So I think the right thing to do is to replay the *entire* journal,
including the commits with the failed checksums (except in the case
where journal_async_commit is enabled and the last commit has a bad
checksum, in which case we skip the last transaction). By replaying the
entire journal, we don't lose any of the revoke blocks, which is
critical in making sure we don't overwrite any data blocks, and
replaying subsequent metadata blocks will probably leave us in a much
better position for e2fsck to be able to recover the filesystem.

But if there are any non-terminal commits that have bad checksums, we
need to pass a flag back to the filesystem, and have the filesystem call
ext4_error() indicating that the journal was corrupt; this will mark the
filesystem has containing errors, and use the filesystem policy to
decide whether to remount the filesystem read-only, continue, or panic.
Then e2fsck at boot time can try to sort out the mess.

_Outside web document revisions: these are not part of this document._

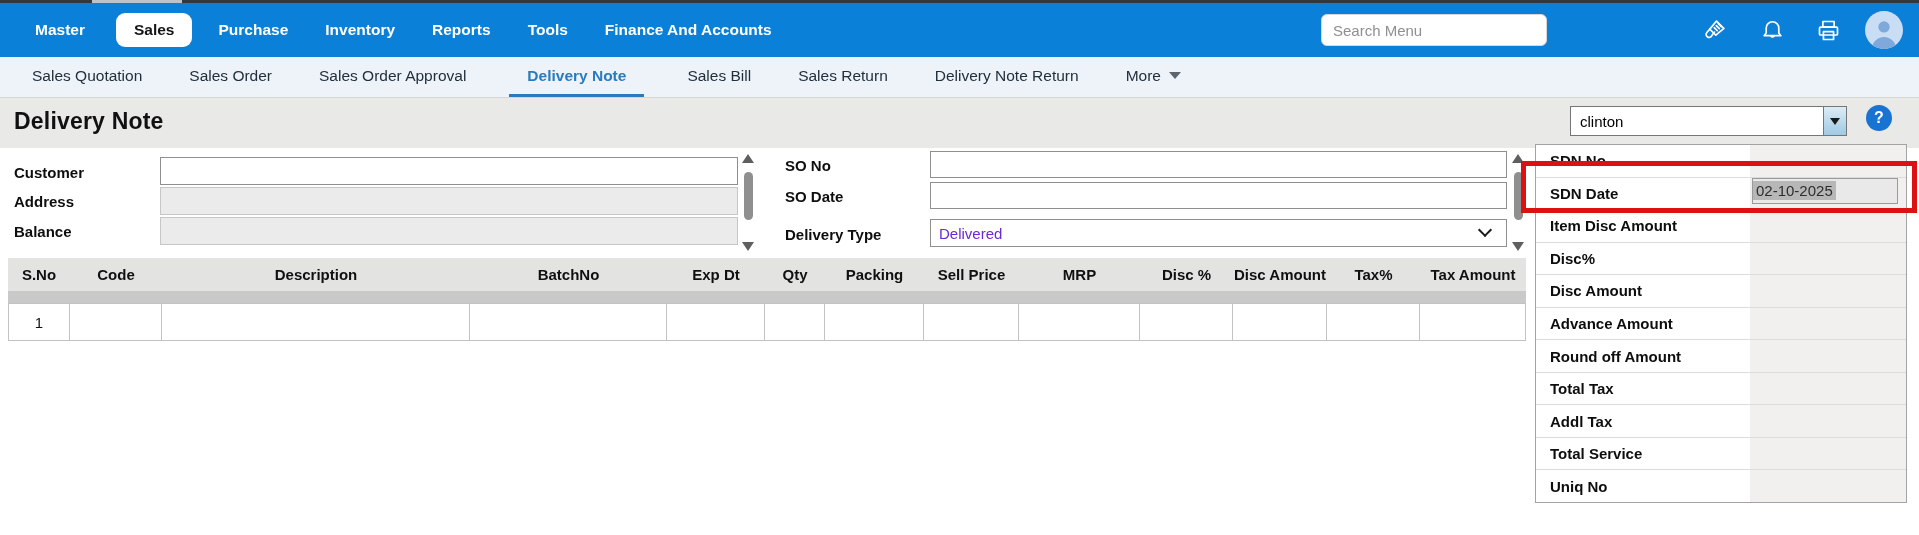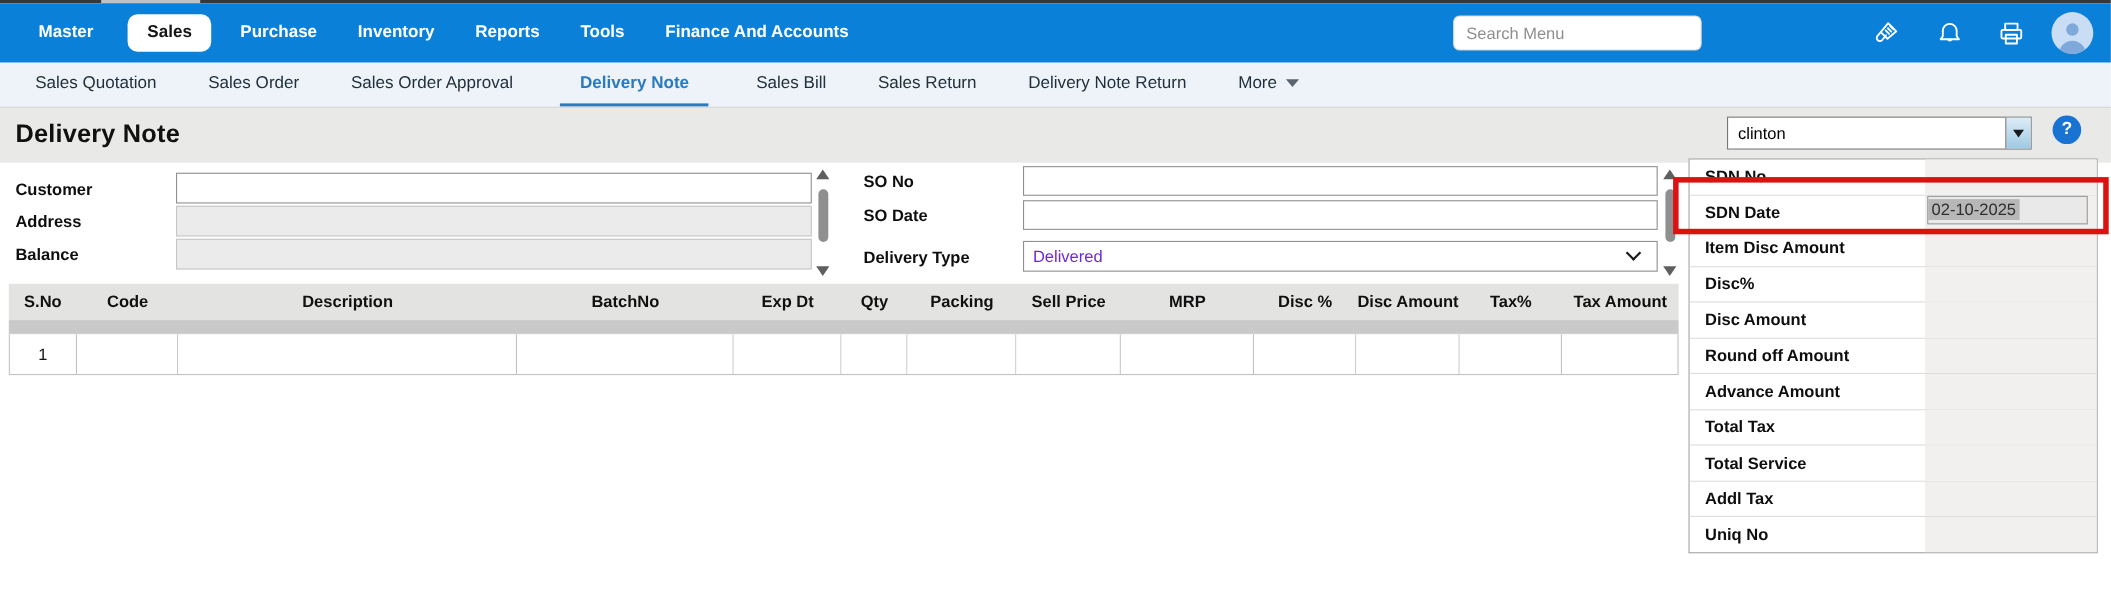--- a/index.html
+++ b/index.html
@@ -291,40 +291,40 @@
       </div>
       <div class="p-row">
         <span class="p-label">Disc%</span>
         <div class="p-value"></div>
       </div>
       <div class="p-row">
         <span class="p-label">Disc Amount</span>
         <div class="p-value"></div>
       </div>
       <div class="p-row">
+        <span class="p-label">Advance Amount</span>
+        <div class="p-value"></div>
+      </div>
+      <div class="p-row">
         <span class="p-label">Round off Amount</span>
         <div class="p-value"></div>
       </div>
       <div class="p-row">
-        <span class="p-label">Advance Amount</span>
-        <div class="p-value"></div>
-      </div>
-      <div class="p-row">
         <span class="p-label">Total Tax</span>
         <div class="p-value"></div>
       </div>
       <div class="p-row">
+        <span class="p-label">Addl Tax</span>
+        <div class="p-value"></div>
+      </div>
+      <div class="p-row">
         <span class="p-label">Total Service</span>
         <div class="p-value"></div>
       </div>
       <div class="p-row">
-        <span class="p-label">Addl Tax</span>
-        <div class="p-value"></div>
-      </div>
-      <div class="p-row">
         <span class="p-label">Uniq No</span>
         <div class="p-value"></div>
       </div>
     </aside>
 
   <div class="red-box"></div>
 
 </div>
 
 </body></html>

If e2fsck is replaying the journal, it will do the same thing; play it
back despite the checksum errors, and then force a full check of the
filesystem since it is quite likely corrupted as a result.

Does this make sense? It's the direction I plan to go in terms of
making changes to the kernel and the e2fsck's recovery code, so please
let me know if you disagree with this strategy.

- Ted







2008-05-25 06:30:28

by Andreas Dilger

[permalink] [raw]
Subject: Re: What to do when the journal checksum is incorrect

On May 24, 2008 18:34 -0400, Theodore Ts'o wrote:
> Suppose the journal has five commits, with transaction ID's 2, 3, 4, 5,
> and 6. And suppose the CRC in the commit block delineating the end of
> transaction #4 is bad. At the moment, due to a bug in the code, it
> stops processing at transaction #4, meaning that transactions #2, #3,
> and #4 are replayed into the filesystem --- even though transaction #4
> failed the CRC checksum. Worse yet, no indication of any problems is
> sent back to the ext4 filesystem code.

I agree it is a bug that transaction #4 with the bad checksum would be
replayed, but I thought there was supposed to be an error returned in
case of the bad checksum not being in the last transaction?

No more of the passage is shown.